A token is not a word. It’s more like a syllable or a chunk. The sentence “I love pizza” becomes three tokens: I, love, pizza. But “unbelievable” might split into un, bel, iev, able — four tokens. Common short words are one token; rare long words get chopped up.

🧩 Analogy

Think of tokens like Scrabble tiles. You don’t play the word “extraordinary” — you lay down individual tiles. The AI’s vocabulary is a fixed set of ~50,000 tiles, and every sentence in existence can be spelled out using them.

Fig 3. “ChatGPT is surprisingly good!” → 7 tokens. Note how “surprisingly” splits across two tokens — rare or long words get broken up.

~100K

tokens in GPT-4’s vocabulary

~¾

of a word per token on average in English

2T+

tokens used to train GPT-4

Why not just use letters? Because then the model would need billions of steps to learn that c-a-t means the same animal as c-a-t-s. Tokens give the model meaningful chunks to work with — richer than letters, cheaper than full words.

Section 04

🌱 Layman

Embeddings — meaning as coordinates

Once we have tokens, we need to give them meaning. Computers work with numbers, not English. So every token gets converted into a list of numbers — a vector in a high-dimensional space. This is called an embedding.

🗺️ Analogy

Imagine a city map where words are locations. “King” and “Queen” are in the same neighbourhood. “Dog” and “puppy” are neighbours. “Paris” is near “France” in one direction, and near “London” in another. The model learns these coordinates by reading billions of sentences — positions that capture meaning, grammar, and context.

Fig 4. A 2D “slice” of embedding space. Similar meanings cluster together. The famous formula: King − Man + Woman ≈ Queen works because relationships are encoded as directions in this space.

In reality, embeddings have thousands of dimensions — GPT-4 uses around 12,288. Each dimension captures some aspect of meaning that humans never explicitly defined. The model learned all of it just by predicting text.

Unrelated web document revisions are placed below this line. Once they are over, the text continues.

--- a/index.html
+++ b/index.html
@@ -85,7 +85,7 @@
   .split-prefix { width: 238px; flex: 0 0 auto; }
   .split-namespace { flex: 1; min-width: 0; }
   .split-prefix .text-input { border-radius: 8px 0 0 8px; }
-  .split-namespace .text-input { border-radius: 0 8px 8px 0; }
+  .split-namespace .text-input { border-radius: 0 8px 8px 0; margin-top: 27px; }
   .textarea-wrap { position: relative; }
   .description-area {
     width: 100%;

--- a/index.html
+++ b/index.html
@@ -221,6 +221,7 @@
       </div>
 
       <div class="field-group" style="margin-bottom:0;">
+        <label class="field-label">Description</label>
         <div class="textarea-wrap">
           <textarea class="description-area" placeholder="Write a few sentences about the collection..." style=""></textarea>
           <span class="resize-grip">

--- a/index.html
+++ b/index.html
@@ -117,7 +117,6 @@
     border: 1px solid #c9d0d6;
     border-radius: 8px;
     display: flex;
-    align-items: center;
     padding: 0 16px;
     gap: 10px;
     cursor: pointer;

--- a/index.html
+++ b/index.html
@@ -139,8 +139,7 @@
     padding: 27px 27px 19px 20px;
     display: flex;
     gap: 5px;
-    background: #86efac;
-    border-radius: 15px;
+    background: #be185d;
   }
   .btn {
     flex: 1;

“The model doesn’t know what ‘king’ means — it knows that ‘king’ appears in similar contexts as ‘ruler’, ‘throne’, and ‘sovereign’, and that’s enough.” — A rough paraphrase of how it actually works

Section 05

⚡ Intermediate

The Transformer architecture

In 2017, a Google paper titled “Attention Is All You Need” introduced the Transformer. It wasn’t the first neural network for text, but it was by far the best — and it’s the foundation of every major LLM today: GPT-4, Claude, Gemini, Llama, all of them.

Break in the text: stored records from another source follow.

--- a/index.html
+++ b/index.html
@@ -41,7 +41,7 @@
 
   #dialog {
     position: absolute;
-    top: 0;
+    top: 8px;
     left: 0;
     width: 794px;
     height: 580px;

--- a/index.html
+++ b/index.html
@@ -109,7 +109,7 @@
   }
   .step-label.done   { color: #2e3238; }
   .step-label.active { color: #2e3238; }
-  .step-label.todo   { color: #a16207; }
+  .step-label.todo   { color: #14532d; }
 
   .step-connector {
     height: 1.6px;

The transformer takes your token embeddings and processes them through a stack of layers. Each layer has two main components: an attention mechanism and a feed-forward network. Think of layers as passes of reasoning — the deeper the layer, the more abstract the understanding.

Fig 5. The Transformer pipeline. Tokens flow through an embedding layer, then through N identical layers (each with attention + FFN), then a head predicts the next token.

One subtle but crucial detail: the transformer also adds positional encodings to the embeddings. Without these, the model would have no idea whether “dog bit man” or “man bit dog” — the words are the same, just in different order. Positional encodings inject sequence information so the model can tell position 1 from position 10 from position 100.

Section 06

⚡ Intermediate

Attention — how the model “thinks”

This is the secret sauce. The attention mechanism lets every token look at every other token in the input and decide: how much should I borrow meaning from you?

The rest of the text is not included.